Cuando el tren verde de la Línea 5 salió de la estación de José Antonio, Matilde Gómez miró con desconcierto el bulto alargado que había en el suelo, al extremo del vagón. Había pensado antes que sería de alguno de los hombres que se habían apiñado junto a la puerta trasera. Pero el vagón iba casi vacío y estaba claro que nadie se había acordado de aquel paquete. Miró a una anciana bien vestida que estaba enfrente de ella, en diagonal, y sonrió.
– Creo que se lo han dejado -dijo Matilde, señalando el paquete envuelto en papel de estraza y bien atado con cuerda.
– Mientras no sea una bomba de la ETA -comentó la elegante anciana, abriendo y cerrando con nerviosismo un abanico negro y con encajes-. Con todo lo que está pasando en estos días, tengo hasta miedo de salir de casa.
– Y con esos horribles crímenes -exclamó Matilde-. Parece que no se pueden parar. ¿Y si se lo decimos al jefe de tren? -sugirió la mujer, mientras el Metro entraba en Chueca-. Mire, allí en el andén hay un policía. ¿Se lo decimos?
– Bueno -dijo la anciana.
A la urgente seña de Matilde, el guardia de gris echó un vistazo al interior del vagón y llamó con el silbato al jefe de tren.
– ¡Detengan el tren! ¡Hay un objeto sospechoso!

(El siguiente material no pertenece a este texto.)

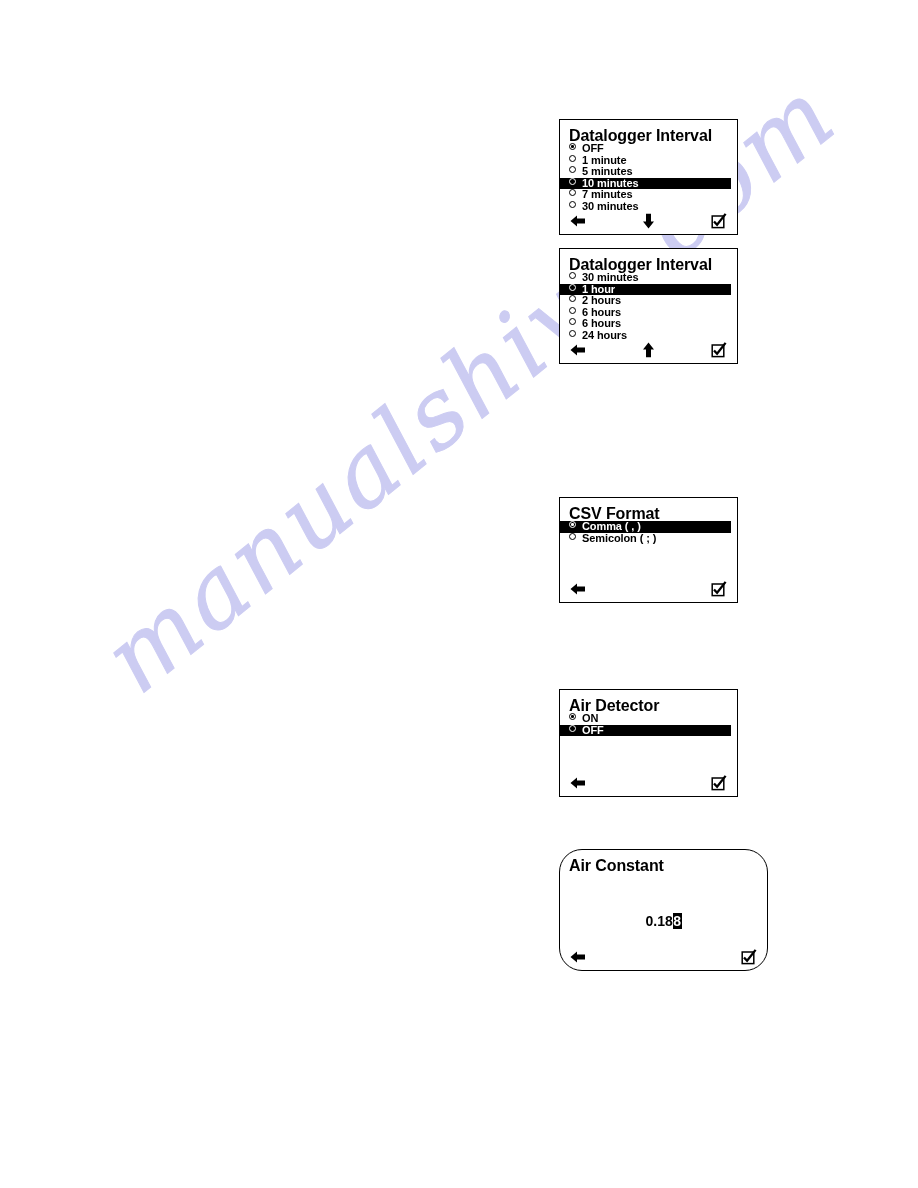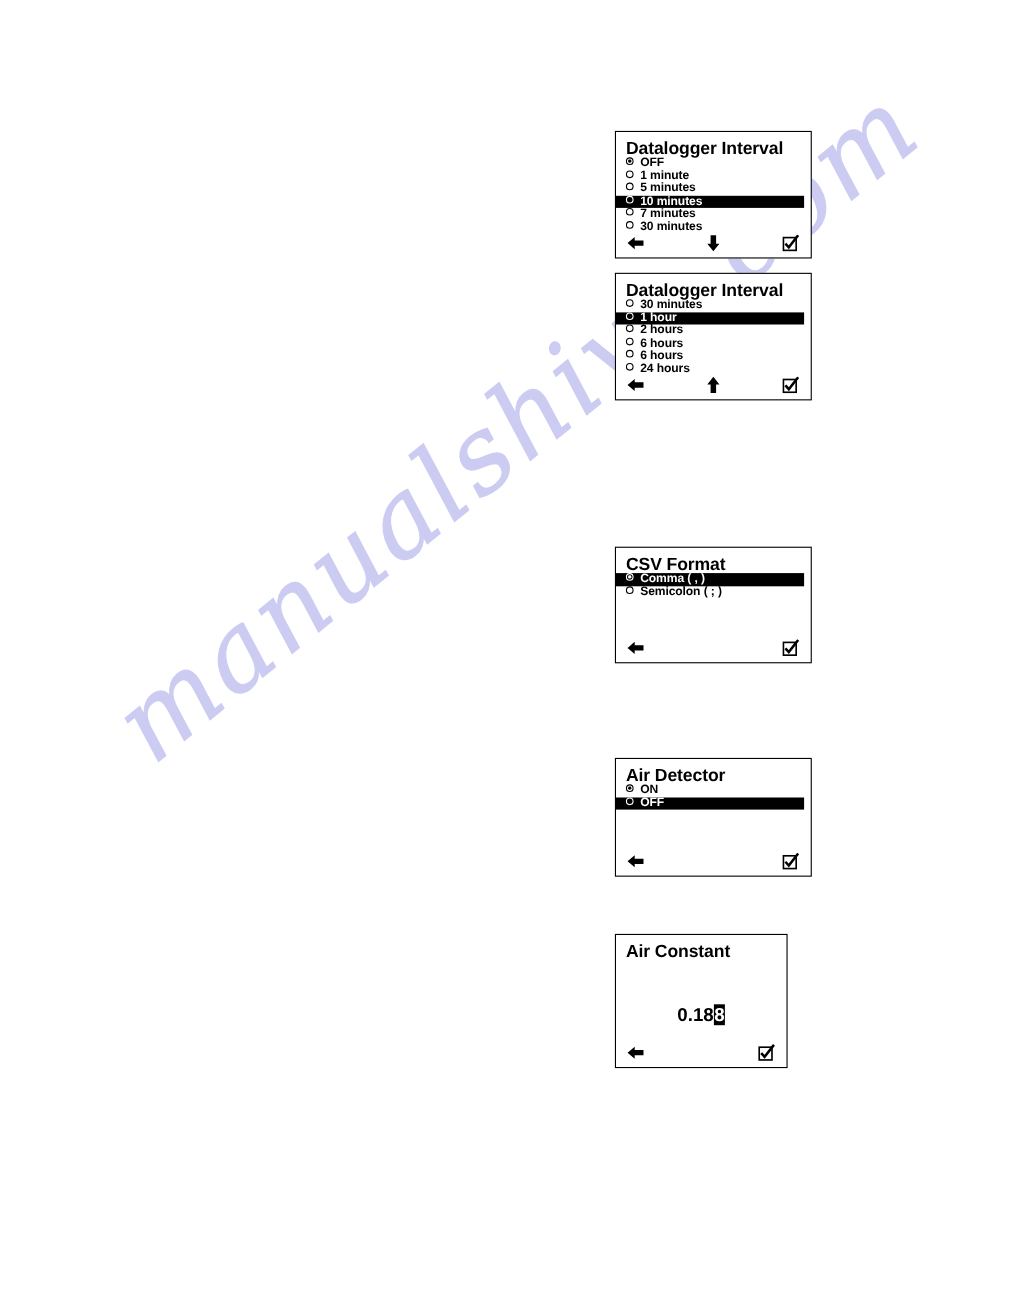--- a/index.html
+++ b/index.html
@@ -334,7 +334,7 @@
   </div>
 </div>
 
-<div class="lcd" style="left:559px; top:849px; width:157px; height:122px;">
+<div class="lcd" style="left:559px; top:849px; width:209px; height:122px;border-radius:23px;">
   <div class="lcd-inner">
     <div class="lcd-title">Air Constant</div>
 

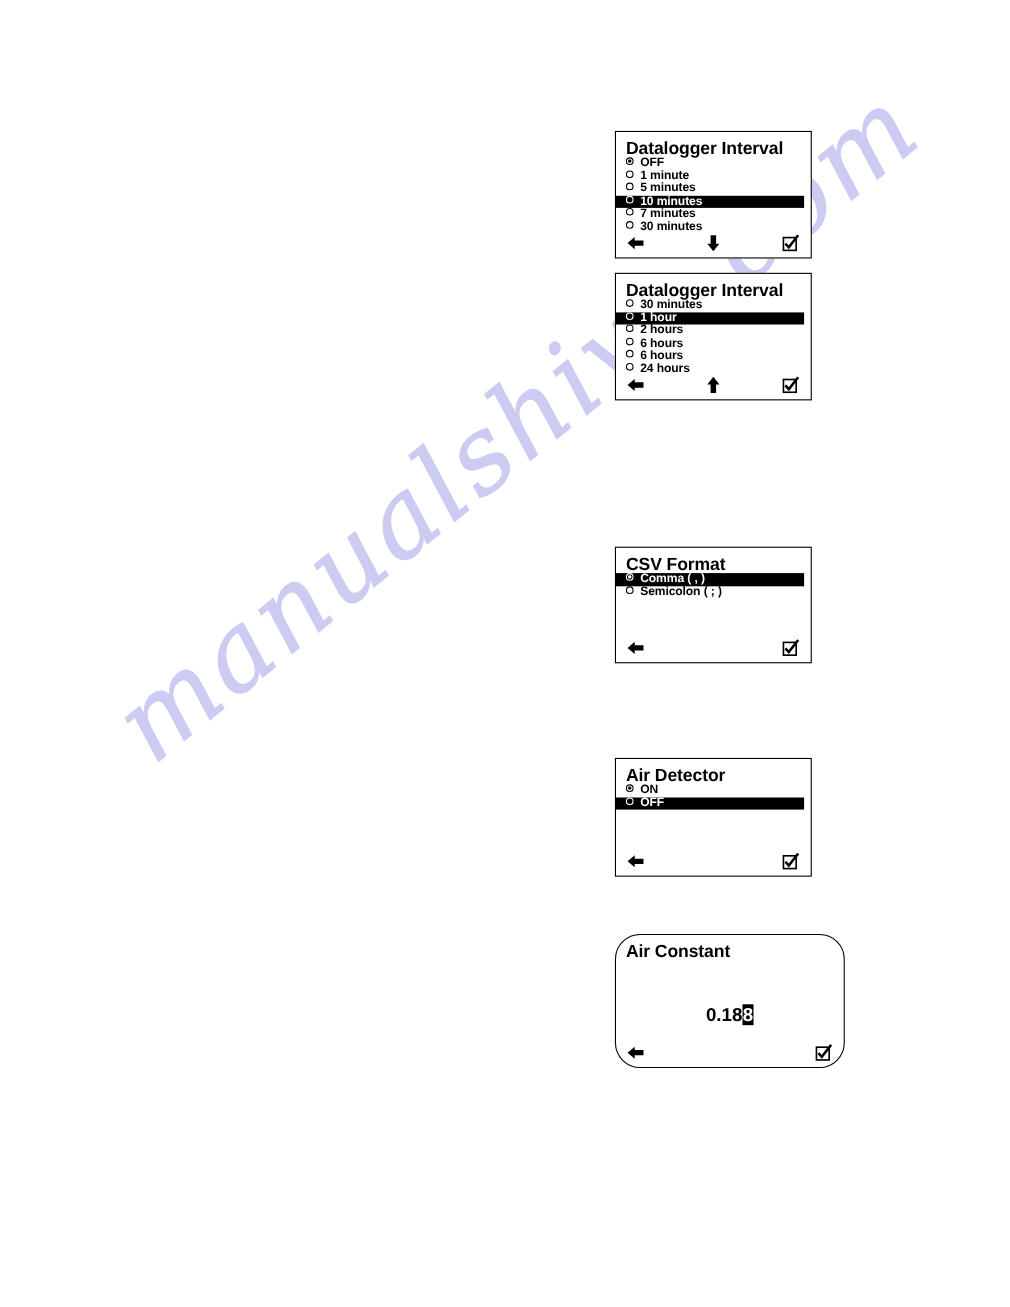--- a/index.html
+++ b/index.html
@@ -120,7 +120,7 @@
     position: absolute;
     width: 100%;
     text-align: center;
-    font-size: 17px;
+    font-size: 14px;
     font-weight: bold;
     color: #000;
     letter-spacing: 0px;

Aquel mismo sábado por la mañana ocurría algo muy parecido en la estación de Serrano, de la Línea 4. Cuando las puertas del tren se abrieron, un policía oyó que una mujer le llamaba.
– ¡Guardia, guardia! ¡Venga, por favor! -una anciana señalaba un envoltorio alargado y apoyado en el rincón del vagón-. Huele muy raro -le dijo la señora en voz baja.
El gris hizo que el tren se detuviera y trasladó el paquete a la oficina del jefe de estación.